話を聞くと、彼らははせくら台に住む小学校三年生の仲良し4人。中には東京から越してきた子も。「東京では外に遊ぶスペースがないからこんなふうに遊べない」とか「家でゲームをするより外でみんなで遊ぶほうが楽しい」とか、1つの質問にみんなから集中砲火のごとく答えが飛んできます。“にんげんがいく”もご存じらしく、「お世話になってます!」と小気味のいいお返事(笑)。「お茶を飲ませてもらったり、ここは遊ぶところじゃない!と追い払われたりもするよ」と、いい関係のようです。どうやら、彼らにとってはまち全体が遊び場で、大人がこしらえた公園などもはや必要ではないようです。

「都会に住んでみたい?」という質問には「このままでいい。自然がいっぱいあるし!」という答えが返ってきました。そんなふうに思えるのは何歳までかわかりませんが、はせくら台の「自然」を身に沁みて感じた子どもたちは、きっといい大人になって、またこういう自然に満たされたまちに還ってくるのだろうなという気がしました。とにかく予想以上に、はせくら台の子どもたちは元気です!!

子どもをはぐくむまちとひと

町内会の庶務をなさっている二児の母、山田さんにもお話をうかがうことができました。案の定「公園に行っても子どもたちはいませんね。まち全部が遊び場なので、帰ってくるのを待つしかないんです。キケンな所に行ってないか心配にもなりましたが、これまで大きなケガとか全然したことがないんです。着ているものはいつも真っ黒になって戻ってくるんですけど」と笑いながら答えてくれました。なんでも、団地の敷地の外の林の中に秘密基地があったり、団地の中央を横切る土手に雪が積もると「もうたいへん」なのだそうです。はせくら台はやっぱり、子どもが子どもらしく生きられるまちのようです。

「大石公園の岩の上にじっと座っているとカモシカが来るんです。それって子どもから聞いたことなんですよ。スゴいですよね」。「家の窓にカエルがへばりつくと、子どもたちはず〜っと、へばりついたカエルを観察してるんです。その姿を見ていてふと、ここに住んでよかったなと思うことがあります」と話してくれた山田さん。健やかな子どもたちのふとしたワンシーンに、はせくら台ならではの新鮮な感動や小さな幸せを実感されているようです。旅行や外出など非日常の瞬間ではなく、住んでいる家で、まちでそう思えることは貴重なことなのだと思います。お話をうかがって、このまちに移り住んだことは偶然ではないのだなぁと感じました。

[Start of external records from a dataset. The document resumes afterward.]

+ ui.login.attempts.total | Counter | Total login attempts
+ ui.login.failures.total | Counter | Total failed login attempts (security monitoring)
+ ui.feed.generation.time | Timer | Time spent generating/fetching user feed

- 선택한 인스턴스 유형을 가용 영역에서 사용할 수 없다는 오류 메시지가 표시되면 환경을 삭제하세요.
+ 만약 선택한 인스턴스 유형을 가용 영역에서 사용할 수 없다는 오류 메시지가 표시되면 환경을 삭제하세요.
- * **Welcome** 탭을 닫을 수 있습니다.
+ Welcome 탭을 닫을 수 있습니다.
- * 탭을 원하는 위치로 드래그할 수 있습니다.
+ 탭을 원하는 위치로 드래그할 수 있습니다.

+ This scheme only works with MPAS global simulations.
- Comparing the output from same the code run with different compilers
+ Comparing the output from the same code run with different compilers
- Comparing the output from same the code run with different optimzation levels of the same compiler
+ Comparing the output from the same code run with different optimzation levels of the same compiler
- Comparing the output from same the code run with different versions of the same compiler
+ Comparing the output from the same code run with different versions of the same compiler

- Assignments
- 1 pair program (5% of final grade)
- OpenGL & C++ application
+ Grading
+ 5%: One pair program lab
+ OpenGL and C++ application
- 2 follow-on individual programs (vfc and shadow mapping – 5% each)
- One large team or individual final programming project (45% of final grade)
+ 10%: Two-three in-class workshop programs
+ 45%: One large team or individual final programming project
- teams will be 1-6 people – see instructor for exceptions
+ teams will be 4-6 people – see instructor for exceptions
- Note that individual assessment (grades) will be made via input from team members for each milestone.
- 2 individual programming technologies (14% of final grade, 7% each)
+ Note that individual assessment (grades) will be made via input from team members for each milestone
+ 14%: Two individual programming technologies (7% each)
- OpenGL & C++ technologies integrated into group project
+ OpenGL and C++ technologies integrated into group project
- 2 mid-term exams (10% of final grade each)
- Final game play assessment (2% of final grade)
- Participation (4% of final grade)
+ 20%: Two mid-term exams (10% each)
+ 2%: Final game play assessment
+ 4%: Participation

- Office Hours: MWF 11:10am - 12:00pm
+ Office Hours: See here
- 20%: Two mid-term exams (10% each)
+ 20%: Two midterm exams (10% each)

話題は子供会へ。まちの子供会では先日「一年生を迎える会」が行われたそうです。このようなお楽しみ会が年に4回行われるそうですが、その資金をまかなうための廃品回収も、子どもたちが主導で定期的に行われているそうです。子どもたちと出会った時のあいさつがとてもステキだったのはそのおかげなのかもしれません。人と人、人とまちのつながりを大事にするはせくら台にとっては当たり前の行事ですが、昨今果たしてどれだけこういう行事がまち単位で施行されているのでしょうか。子どものためにあるべき子供会の本質を学んだ気がしました。やっぱり、豊かな自然に魅力を感じてはせくら台を選ばれた方々だからこそ、子どもをはぐくむということには人一倍なのかなという気もしました。春のはせくら台に、また元気をもらって帰ってきました。